The financial services industry can tap into personalization as well by evaluating available consumer data, starting with demographic details, transaction data, website analytics, merchant data, and more. These can be further supplemented with other datasets that may be on hand, such as insight on past experiences, reviews, purchases, clicks, web and app traffic, and data from offline channels. From here, machine learning models can be used to draw patterns that can make suggestions based on hyper-personalized learnings. Financial service organizations can use these models to develop (or identify existing) offerings, products, and services specific to the client, based on fine-tuned behavioral insights.
New competitors, increased regulatory oversight, compliance demands, and cybersecurity concerns have made the cost of doing business jump. Because of this, many financial services investments in AI turn to cost-saving initiatives. While optimization can help with labor-intensive and tedious tasks, optimization should also be used to identify and pursue revenue-generating functions through forward forecasting.
Financial institutions should be careful to avoid approaching AI initiatives as a way to automate entire functions, which may interject additional frustration on customers. Instead, drill down on how parts of the business can be enabled to be more productive with technology.

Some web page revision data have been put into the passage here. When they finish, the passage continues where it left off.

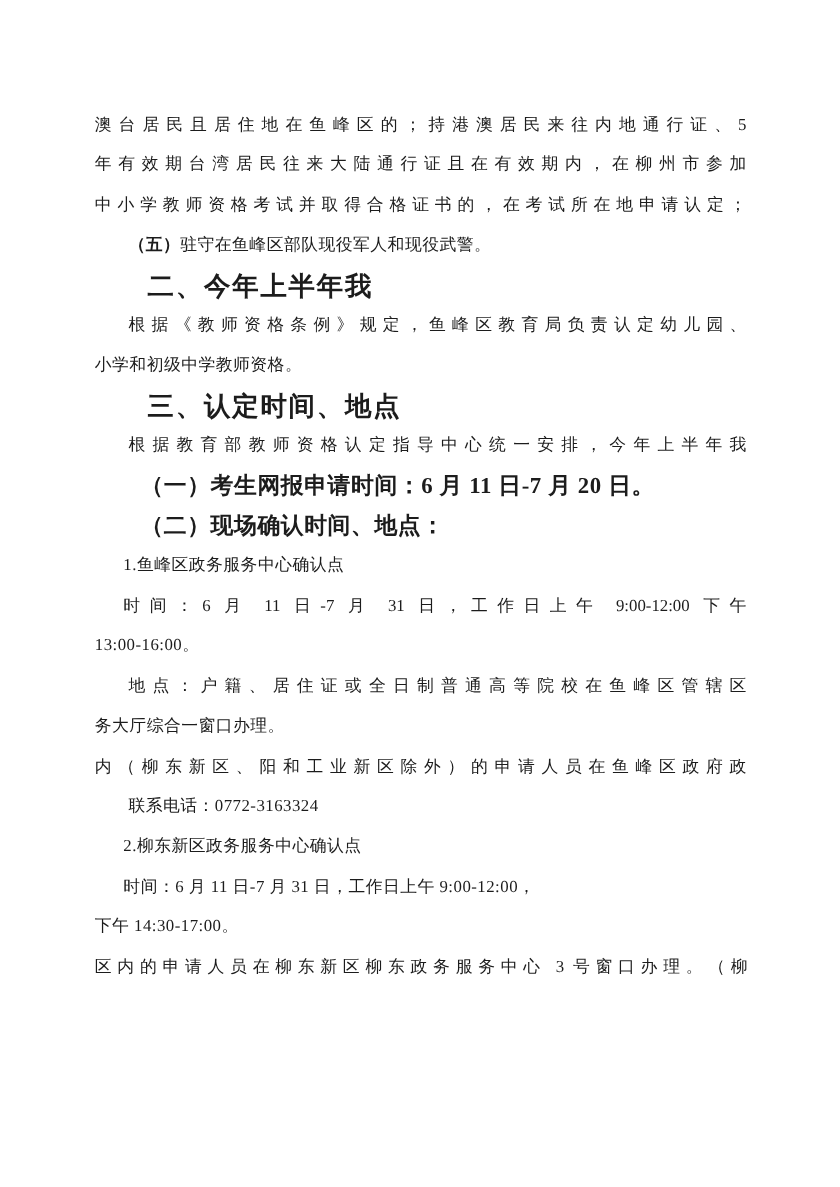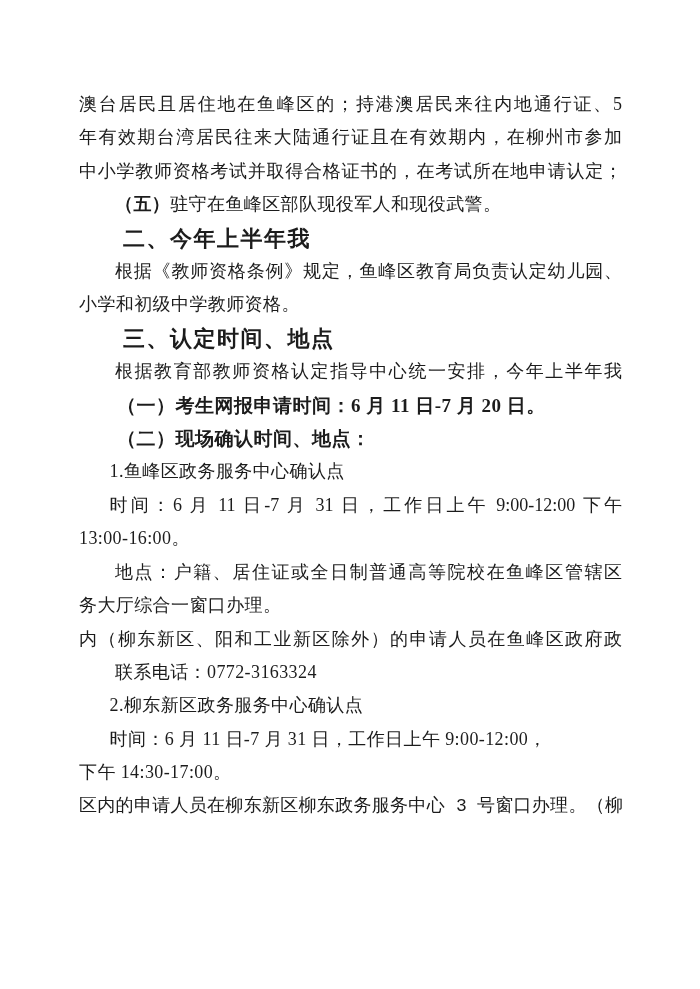--- a/index.html
+++ b/index.html
@@ -16,35 +16,35 @@
     font-family: "Liberation Serif", serif;
     color: #1c1c1c;
   }
   .content {
     position: absolute;
     left: 79px;
     top: 88px;
     width: 543px;
   }
   .line {
-    font-size: 18px;
+    font-size: 14px;
     line-height: 33.4px;
     white-space: nowrap;
     letter-spacing: 0.4px;
   }
   
   .j {
     white-space: normal;
     text-align: justify;
     text-align-last: justify;
     letter-spacing: 0;
   }
   .indent { text-indent: 2em; }
   .indent-num { text-indent: 1.7em; }
-  .tight { letter-spacing: -1px; font-family: Liberation Mono, monospace; }
+  .tight { letter-spacing: -1px; }
   .heading {
     font-family: "Liberation Sans", sans-serif;
     font-weight: bold;
     font-size: 22px;
     letter-spacing: 1.5px;
   }
   .boldkai {
     font-weight: bold;
     font-size: 19px;
     letter-spacing: 0.5px;

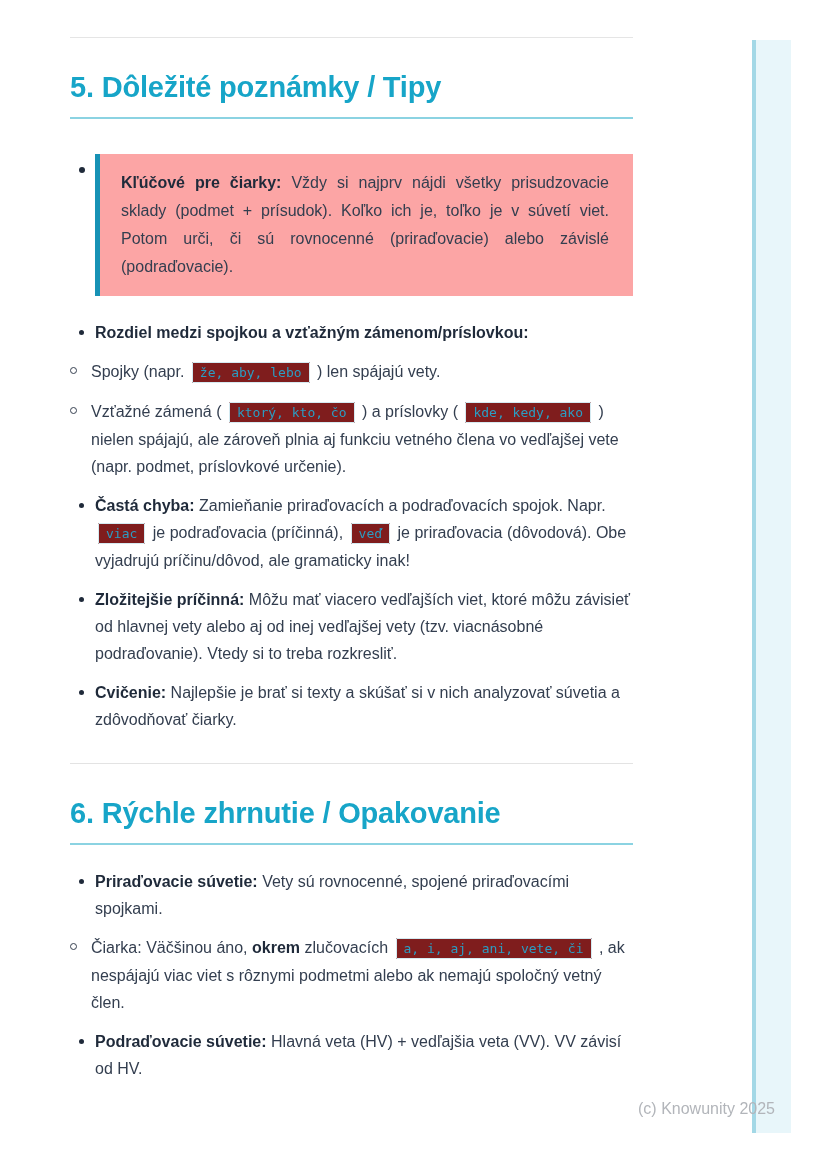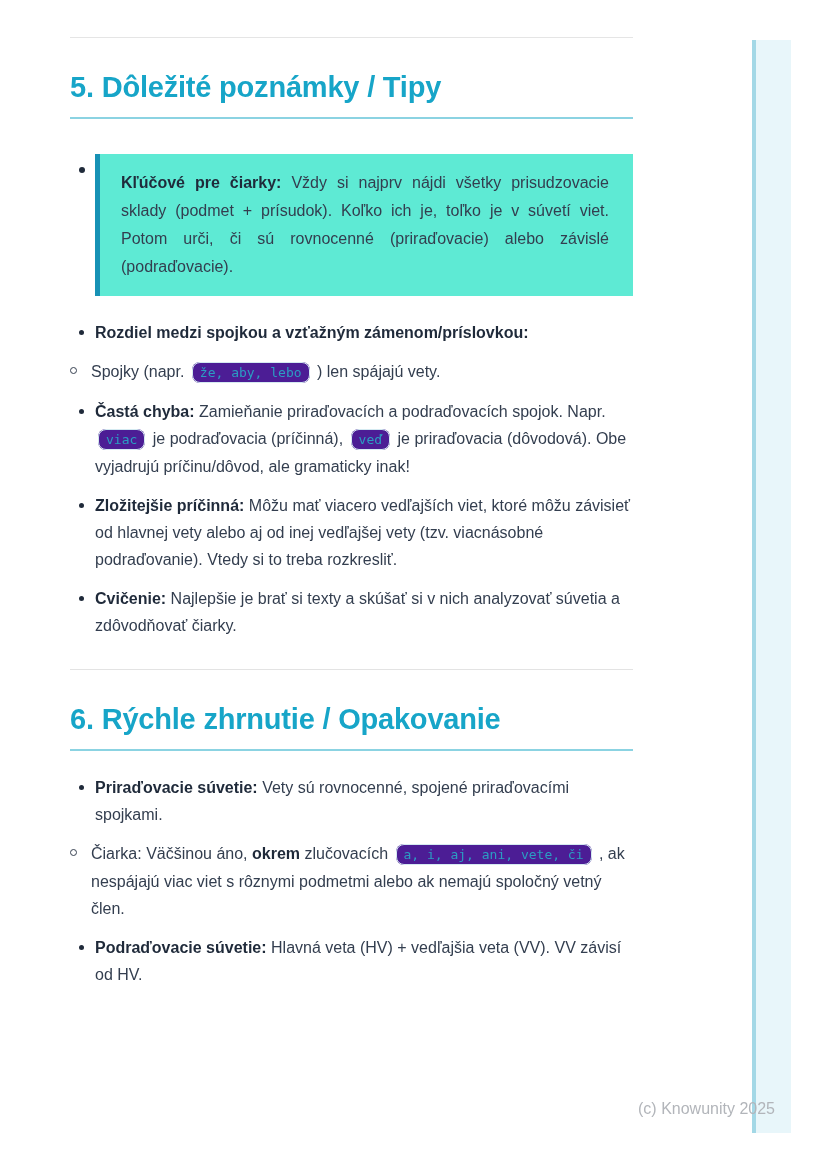--- a/index.html
+++ b/index.html
@@ -56,21 +56,21 @@
   }
   .bullet-dot{
     flex:0 0 auto;
     width:6px;height:6px;
     border-radius:50%;
     background:#1f2a3a;
     margin:13px 10px 0 9px;
   }
   .callout{
     flex:1 1 auto;
-    background:#5eead4;
+    background:#fca5a5;
     border-left:5px solid #1792b5;
     padding:15px 24px 15px 21px;
   }
   .callout-text{
     margin:0;
     font-size:16px;
     line-height:28px;
     text-align:justify;
   }
   
@@ -102,23 +102,23 @@
     width:5px;height:5px;
     border:1.5px solid #374151;
     border-radius:50%;
     background:#ffffff;
   }
   .seg-bold{ font-weight:700; color:#1f2a3a; }
   .seg-code{
     font-family:"DejaVu Sans Mono", monospace;
     font-size:13px;
     color:#2b9dc3;
-    background:#4c1d95;
+    background:#7f1d1d;
     border:1px solid #d4eaf1;
-    border-radius:8px;
+    border-radius:1px;
     padding:2px 7px;
     margin:0 3px;
     white-space:pre-wrap;
     -webkit-box-decoration-break:clone;
     box-decoration-break:clone;
   }
   .footer{
     position:absolute;
     top:1100px;
     right:53px;
@@ -143,20 +143,21 @@
       <div class="callout-row">
         <span class="bullet-dot"></span>
         <div class="callout">
           <p class="callout-text"><span class="seg-bold">Kľúčové pre čiarky:</span><span class="seg-text"> Vždy si najprv nájdi všetky prisudzovacie sklady (podmet + prísudok). Koľko ich je, toľko je v súvetí viet. Potom urči, či sú rovnocenné (priraďovacie) alebo závislé (podraďovacie).</span></p>
         </div>
       </div>
 
       <ul class="notes-list">
           <li class="lv1"><span class="seg-bold">Rozdiel medzi spojkou a vzťažným zámenom/príslovkou:</span></li>
           <li class="lv2"><span class="seg-text">Spojky (napr. </span><span class="seg-code">že, aby, lebo</span><span class="seg-text"> ) len spájajú vety.</span></li>
+          <li class="lv2"><span class="seg-text">Vzťažné zámená ( </span><span class="seg-code">ktorý, kto, čo</span><span class="seg-text"> ) a príslovky ( </span><span class="seg-code">kde, kedy, ako</span><span class="seg-text"> ) nielen spájajú, ale zároveň plnia aj funkciu vetného člena vo vedľajšej vete (napr. podmet, príslovkové určenie).</span></li>
           <li class="lv1"><span class="seg-bold">Častá chyba:</span><span class="seg-text"> Zamieňanie priraďovacích a podraďovacích spojok. Napr. </span><span class="seg-code">viac</span><span class="seg-text"> je podraďovacia (príčinná), </span><span class="seg-code">veď</span><span class="seg-text"> je priraďovacia (dôvodová). Obe vyjadrujú príčinu/dôvod, ale gramaticky inak!</span></li>
           <li class="lv1"><span class="seg-bold">Zložitejšie príčinná:</span><span class="seg-text"> Môžu mať viacero vedľajších viet, ktoré môžu závisieť od hlavnej vety alebo aj od inej vedľajšej vety (tzv. viacnásobné podraďovanie). Vtedy si to treba rozkresliť.</span></li>
           <li class="lv1"><span class="seg-bold">Cvičenie:</span><span class="seg-text"> Najlepšie je brať si texty a skúšať si v nich analyzovať súvetia a zdôvodňovať čiarky.</span></li>
         </ul>
     </section>
 
     <hr class="section-divider">
 
     <section>
       <h1 class="sec-title">6. Rýchle zhrnutie / Opakovanie</h1>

Customer-centric optimization is a very cost-effective tactic for AI initiatives. By utilizing virtual assistants, for example, banks can offer a range of services from expenditure tracking and analysis, personalized financial advice, predictive spending, and routing more complicated asks and tasks to agents. By automating some basic processes, customers will spend less time waiting, and agents can double down efforts on resolutions, making them happy. According to a study conducted by Juniper Research, chatbots can save at least four minutes of a customer service agent’s time – saving USD 0.70 per query in the process.
While implementing chatbots and improving search isn’t limited to artificial intelligence investments in financial services, it has been an incredibly impactful opportunity as financial services are often bogged down with enormous customer bases, limited human resources, and lack of time to troubleshoot day-to-day issues for each customer.
Optimization is not limited to chatbots, though. By looking at transaction information in correlation with behavioral insights, financial institutions can optimize their processes when they release new products using AI to forecast based on similar products. Optimization can also be useful for claims automation like fraud detection based on anomaly detection, improving operational efficiency, customer verification, and more.
High-Quality Training Data is Critical for Financial Services Investments in AI
While organizations need to think creatively about impactful business use cases, it’s also essential for them to consider what data they have available to train AI models. Partnering with a data provider is highly recommended, as a partner can manage data collection and annotation and provide expertise in successfully scaling an AI model to production. As AI becomes ever more critical to the financial services industry, it will be those who invest in high-quality training data that are likely to come out ahead.